** Task statement **
Set out exactly every line of the entries below, starting at the line that holds "- Multiple vaults per user" and stopping after the line that holds "- No folder marker objects".

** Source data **
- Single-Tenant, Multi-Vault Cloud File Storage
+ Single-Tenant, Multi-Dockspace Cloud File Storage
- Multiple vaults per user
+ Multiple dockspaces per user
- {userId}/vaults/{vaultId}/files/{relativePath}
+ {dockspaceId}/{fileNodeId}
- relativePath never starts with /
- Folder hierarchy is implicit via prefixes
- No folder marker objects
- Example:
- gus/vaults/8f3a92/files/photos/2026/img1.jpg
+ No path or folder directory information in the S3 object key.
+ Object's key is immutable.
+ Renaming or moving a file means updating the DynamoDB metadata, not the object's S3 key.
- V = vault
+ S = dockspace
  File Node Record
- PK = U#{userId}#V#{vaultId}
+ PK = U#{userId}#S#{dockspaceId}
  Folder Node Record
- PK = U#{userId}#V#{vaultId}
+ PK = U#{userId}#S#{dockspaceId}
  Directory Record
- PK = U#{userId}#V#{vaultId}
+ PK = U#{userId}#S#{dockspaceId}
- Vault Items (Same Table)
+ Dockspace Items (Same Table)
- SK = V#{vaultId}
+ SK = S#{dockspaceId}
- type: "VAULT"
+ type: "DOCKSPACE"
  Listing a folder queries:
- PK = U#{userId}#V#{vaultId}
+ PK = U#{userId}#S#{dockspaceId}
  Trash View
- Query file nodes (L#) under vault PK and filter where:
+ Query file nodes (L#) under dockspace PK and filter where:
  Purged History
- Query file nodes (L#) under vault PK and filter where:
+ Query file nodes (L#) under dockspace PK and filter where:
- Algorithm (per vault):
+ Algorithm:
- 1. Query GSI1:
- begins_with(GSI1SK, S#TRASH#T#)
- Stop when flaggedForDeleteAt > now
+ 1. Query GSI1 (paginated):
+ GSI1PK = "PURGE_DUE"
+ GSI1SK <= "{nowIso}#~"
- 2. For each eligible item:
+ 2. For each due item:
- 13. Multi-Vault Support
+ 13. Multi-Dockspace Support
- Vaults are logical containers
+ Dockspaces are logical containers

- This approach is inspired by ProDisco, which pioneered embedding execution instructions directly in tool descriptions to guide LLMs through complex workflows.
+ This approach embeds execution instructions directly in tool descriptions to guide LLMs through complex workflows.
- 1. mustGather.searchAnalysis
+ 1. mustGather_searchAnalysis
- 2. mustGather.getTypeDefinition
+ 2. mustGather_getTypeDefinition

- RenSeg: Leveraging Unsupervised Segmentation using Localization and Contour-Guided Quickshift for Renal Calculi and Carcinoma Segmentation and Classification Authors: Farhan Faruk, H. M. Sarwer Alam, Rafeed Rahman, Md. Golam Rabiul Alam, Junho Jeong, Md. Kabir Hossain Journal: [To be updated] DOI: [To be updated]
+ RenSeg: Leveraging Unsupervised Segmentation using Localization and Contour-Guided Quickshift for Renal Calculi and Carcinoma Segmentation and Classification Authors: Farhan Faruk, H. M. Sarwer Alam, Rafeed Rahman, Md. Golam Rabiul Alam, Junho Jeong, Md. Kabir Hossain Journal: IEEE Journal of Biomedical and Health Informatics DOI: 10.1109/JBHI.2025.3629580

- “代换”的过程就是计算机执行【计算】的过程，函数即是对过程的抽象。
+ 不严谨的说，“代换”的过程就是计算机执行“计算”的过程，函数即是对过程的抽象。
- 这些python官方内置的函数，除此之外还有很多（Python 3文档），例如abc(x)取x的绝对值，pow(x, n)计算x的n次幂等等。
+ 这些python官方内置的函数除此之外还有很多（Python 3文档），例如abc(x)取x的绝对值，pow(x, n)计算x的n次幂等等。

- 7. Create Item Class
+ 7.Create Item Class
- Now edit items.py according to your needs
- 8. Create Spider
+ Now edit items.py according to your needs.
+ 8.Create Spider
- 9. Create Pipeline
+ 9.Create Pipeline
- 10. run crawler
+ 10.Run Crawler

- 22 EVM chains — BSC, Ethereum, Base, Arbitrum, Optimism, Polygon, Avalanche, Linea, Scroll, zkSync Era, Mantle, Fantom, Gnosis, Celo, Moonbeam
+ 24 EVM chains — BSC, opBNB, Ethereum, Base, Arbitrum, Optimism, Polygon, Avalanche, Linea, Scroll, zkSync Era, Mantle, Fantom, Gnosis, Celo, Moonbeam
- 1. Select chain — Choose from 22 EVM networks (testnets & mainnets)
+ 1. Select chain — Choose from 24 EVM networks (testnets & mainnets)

** Answer box **
- Multiple vaults per user
+ Multiple dockspaces per user
- {userId}/vaults/{vaultId}/files/{relativePath}
+ {dockspaceId}/{fileNodeId}
- relativePath never starts with /
- Folder hierarchy is implicit via prefixes
- No folder marker objects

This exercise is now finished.